Striking down the provision, the appeals court rattled off a list of people the law could ensnare, such as a “loving grandmother” urging her grandson to overstay his visa, or anyone posting on social media: “I encourage all you folks out there without legal status to stay in the U.S.!”
Appealing the Ninth Circuit ruling, the Justice Department said the San Francisco-based court ignored the financial factor—Sineneng-Smith was convicted not just for prompting illegality, but for doing so for profit.
The appeals court’s concern about criminalizing “abstract advocacy” is misplaced, DOJ said in its brief to the justices. A similar point is made by the lone amicus brief supporting the government, filed by the Immigration Reform Law Institute, a group seeking to “educate the American people about the threat of unchecked mass migration.”
Sineneng-Smith countered that, under the law, she could have been convicted for encouragement even without any profit motive.
Hypothetical or Real?
DOJ also claimed that the Ninth Circuit’s “parade of horribles”—the litany of people at risk of overzealous prosecution—consists of hypotheticals untied to reality.
But a host of advocacy groups supporting Sineneng-Smith—filing nine amicus briefs—say otherwise.
Among them are religious organizations—including ones that sided with immigrants against Trump in the travel ban case. They’re concerned about having to “either turn away those in need based on immigration status, cease to perform certain charity and advocacy work entirely, or face the realistic possibility of criminal prosecution.”

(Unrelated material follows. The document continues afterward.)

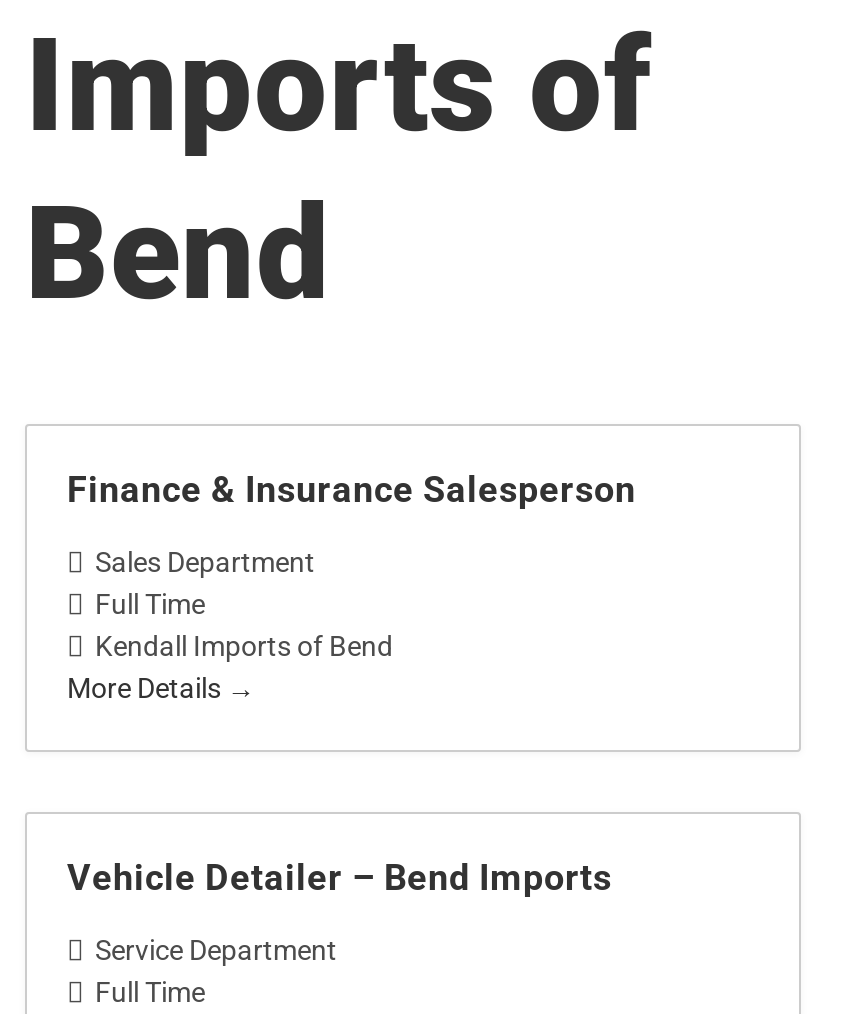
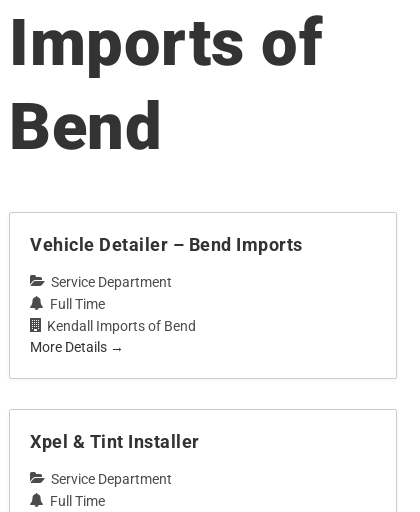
- Finance & Insurance Salesperson

- Sales Department
+ Service Department

+ Xpel & Tint Installer

moved up: Vehicle Detailer – Bend Imports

Lawyer groups worry that the law could chill “ordinary advocacy and humane interactions with clients and their families and friends,” if attorneys have to concern themselves with being prosecuted for giving immigration advice.
Further cutting against the government’s narrative that it’s not curtailing First Amendment freedoms, Amnesty International notes that U.S. Customs and Border Protection made a “watchlist” of journalists, lawyers, and activists at the southern border that CBP admitted was designed to help enforce the encouragement law.
The list included a pastor who, Amnesty’s amicus brief said, “had prayed with and provided religious counseling to migrants traveling to the United States.”
A ruling is expected by late June, just as the 2020 presidential campaign heats up.
The case is United States v. Sineneng-Smith, U.S., No. 19-67, oral argument 2/25/20.